Félicien sighed. “The same way I did before. There is a secret passage from a place hidden near the kitchen. It exits in the shrubbery near the outer gate, very close to where I joined you. My father said it was built by his grandfather. Ambroise knows nothing of it.”
“It’s how you joined the troubadours?”
“I didn’t leave with them. I just left at the same time they did. I hoped Ambroise would think to follow them instead of looking for me.”
Shasha wondered what had happened to the troubadours. “And the woman who came to us?”
“Laloun? She is my maid. She was still at L’Arête when I—when I returned. I tried t
o make her come with me but she said where the guards might not notice one, they would be sure to notice two. She’s pretending to be me, keeping to my room until someone discovers her.”
Shasha thought of the thin, terrified woman in the courtyard of L’Arête. “She must love you very much.”
Félicien made no reply.
“I see that you have need to relieve yourself quite often, and that you have been sick over the side, more than once,” Shasha said. “Are you with child?”
Félicien shuddered. “Laloun believes so,” she said, the hard, cold note back in her voice. She looked at Shasha, eyes black as the night around them. “Can you get rid of it for me?”
Shasha was silent for a moment, and not because the question was unexpected. “There are certain herbs,” she said. “They are very dangerous, and they don’t always work.”
“I don’t care if they kill me,” Félicien said. “I want this devil’s spawn out of my body as soon as ever you can help me to do so. Or I want to be dead.” That cold, bitter laugh again. “Either will do, and perhaps the one is more attractive than the other.”
There was nothing to be said to that, at least not at present. “The pages,” Shasha said. “What did you mean when you spoke of them in that way?”
“Ambroise doesn’t like women but he needs an heir to secure his position as lord of L’Arête,” Félicien said. “He likes boys.

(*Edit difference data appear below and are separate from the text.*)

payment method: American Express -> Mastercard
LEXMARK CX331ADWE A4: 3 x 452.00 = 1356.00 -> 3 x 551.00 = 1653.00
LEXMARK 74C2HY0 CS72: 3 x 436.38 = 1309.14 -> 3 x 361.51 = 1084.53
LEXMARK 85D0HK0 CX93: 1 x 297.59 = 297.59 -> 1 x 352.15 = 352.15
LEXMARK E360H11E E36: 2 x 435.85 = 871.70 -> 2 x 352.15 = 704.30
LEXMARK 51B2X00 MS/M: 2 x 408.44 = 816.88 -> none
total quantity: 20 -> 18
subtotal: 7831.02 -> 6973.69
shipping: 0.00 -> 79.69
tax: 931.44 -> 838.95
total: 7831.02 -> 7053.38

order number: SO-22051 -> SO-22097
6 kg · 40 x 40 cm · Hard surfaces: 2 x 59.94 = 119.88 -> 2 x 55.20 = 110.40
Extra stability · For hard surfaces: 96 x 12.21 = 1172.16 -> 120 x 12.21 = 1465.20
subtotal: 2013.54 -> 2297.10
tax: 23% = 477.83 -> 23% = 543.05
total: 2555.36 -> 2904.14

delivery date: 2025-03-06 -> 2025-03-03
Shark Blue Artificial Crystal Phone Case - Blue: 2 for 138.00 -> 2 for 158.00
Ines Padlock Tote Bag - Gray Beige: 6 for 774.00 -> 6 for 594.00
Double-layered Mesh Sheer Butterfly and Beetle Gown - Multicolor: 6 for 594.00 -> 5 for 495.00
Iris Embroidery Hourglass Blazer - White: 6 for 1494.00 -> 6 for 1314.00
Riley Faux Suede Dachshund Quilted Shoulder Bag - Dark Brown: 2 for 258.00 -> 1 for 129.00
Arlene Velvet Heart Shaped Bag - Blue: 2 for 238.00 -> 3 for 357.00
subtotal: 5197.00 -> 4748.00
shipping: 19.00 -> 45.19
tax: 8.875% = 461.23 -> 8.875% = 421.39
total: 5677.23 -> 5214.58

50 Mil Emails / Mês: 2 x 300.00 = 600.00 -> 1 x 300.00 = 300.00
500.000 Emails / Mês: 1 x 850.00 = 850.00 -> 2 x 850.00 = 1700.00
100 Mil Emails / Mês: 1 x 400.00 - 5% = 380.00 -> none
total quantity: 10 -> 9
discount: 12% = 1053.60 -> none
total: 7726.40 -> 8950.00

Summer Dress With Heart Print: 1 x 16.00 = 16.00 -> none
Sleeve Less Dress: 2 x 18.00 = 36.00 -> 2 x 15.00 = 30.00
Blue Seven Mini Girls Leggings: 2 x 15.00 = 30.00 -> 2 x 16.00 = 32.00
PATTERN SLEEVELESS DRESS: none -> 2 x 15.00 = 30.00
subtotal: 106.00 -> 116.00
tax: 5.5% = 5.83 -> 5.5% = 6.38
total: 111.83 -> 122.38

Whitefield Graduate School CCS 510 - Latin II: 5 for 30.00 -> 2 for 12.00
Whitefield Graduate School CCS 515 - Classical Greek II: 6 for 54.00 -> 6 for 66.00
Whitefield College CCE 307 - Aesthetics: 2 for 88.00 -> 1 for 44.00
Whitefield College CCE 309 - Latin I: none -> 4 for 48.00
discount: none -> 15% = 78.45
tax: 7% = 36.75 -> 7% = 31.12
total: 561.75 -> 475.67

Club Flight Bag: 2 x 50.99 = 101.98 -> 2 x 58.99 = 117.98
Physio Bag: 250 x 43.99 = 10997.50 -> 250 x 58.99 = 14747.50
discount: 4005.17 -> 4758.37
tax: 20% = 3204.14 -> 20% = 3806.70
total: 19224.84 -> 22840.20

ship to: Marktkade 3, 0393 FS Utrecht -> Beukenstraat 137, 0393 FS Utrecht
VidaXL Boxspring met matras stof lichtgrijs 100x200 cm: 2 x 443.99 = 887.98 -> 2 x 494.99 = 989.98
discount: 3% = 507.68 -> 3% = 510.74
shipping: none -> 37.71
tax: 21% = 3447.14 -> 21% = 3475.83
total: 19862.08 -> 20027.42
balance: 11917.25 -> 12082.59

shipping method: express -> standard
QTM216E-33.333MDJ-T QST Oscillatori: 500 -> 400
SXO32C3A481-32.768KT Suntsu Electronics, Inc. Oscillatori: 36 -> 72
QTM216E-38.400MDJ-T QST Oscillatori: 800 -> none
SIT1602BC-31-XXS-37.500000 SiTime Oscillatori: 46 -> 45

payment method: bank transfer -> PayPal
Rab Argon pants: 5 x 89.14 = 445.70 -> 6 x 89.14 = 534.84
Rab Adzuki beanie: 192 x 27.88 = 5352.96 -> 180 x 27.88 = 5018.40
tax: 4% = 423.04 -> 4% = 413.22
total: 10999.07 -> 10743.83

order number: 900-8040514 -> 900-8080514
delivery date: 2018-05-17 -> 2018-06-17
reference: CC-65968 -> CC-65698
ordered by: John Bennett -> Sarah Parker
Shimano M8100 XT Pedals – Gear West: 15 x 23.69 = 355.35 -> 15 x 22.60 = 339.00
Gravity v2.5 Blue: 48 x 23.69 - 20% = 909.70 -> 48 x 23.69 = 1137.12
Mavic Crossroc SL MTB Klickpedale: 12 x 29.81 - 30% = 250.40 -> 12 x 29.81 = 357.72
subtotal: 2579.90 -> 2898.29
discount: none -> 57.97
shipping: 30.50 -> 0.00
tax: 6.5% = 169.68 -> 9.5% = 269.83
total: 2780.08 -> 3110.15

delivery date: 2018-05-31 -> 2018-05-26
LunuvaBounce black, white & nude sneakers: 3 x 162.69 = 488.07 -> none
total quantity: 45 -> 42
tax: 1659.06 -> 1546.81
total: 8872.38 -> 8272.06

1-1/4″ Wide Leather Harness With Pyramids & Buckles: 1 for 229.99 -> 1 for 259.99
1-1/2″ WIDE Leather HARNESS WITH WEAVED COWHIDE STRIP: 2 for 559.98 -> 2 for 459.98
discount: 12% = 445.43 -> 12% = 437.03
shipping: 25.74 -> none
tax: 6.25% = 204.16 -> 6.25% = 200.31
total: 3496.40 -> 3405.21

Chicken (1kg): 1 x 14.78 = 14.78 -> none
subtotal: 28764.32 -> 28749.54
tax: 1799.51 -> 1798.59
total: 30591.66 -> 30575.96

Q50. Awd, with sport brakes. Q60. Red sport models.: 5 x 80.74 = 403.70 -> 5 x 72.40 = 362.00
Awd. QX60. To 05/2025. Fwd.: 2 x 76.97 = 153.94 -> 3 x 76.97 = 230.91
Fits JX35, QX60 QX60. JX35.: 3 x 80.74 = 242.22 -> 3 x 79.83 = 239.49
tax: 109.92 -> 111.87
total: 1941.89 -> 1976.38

Little boys. His pages are all chosen for looks and age. The instant one turns thirteen he is dismissed back to his family with a handsome reward.”
She choked and clapped her hand to her mouth. She turned abruptly to face forward again, taking in deep, cleansing breaths of air. Behind them, Shasha sensed an alertness in the company, although they neither moved nor spoke. Alaric had stopped snoring. They were all awake, and listening. It was as well, because Shasha didn’t think Félicien could have told her story twice.
“He couldn’t—he could barely—he had to bring in one of the boys and—God, I hate him. I hated him touching me. It makes me ill. The very thought of it disgusts me. It always has. I don’t know how any woman can bear it.”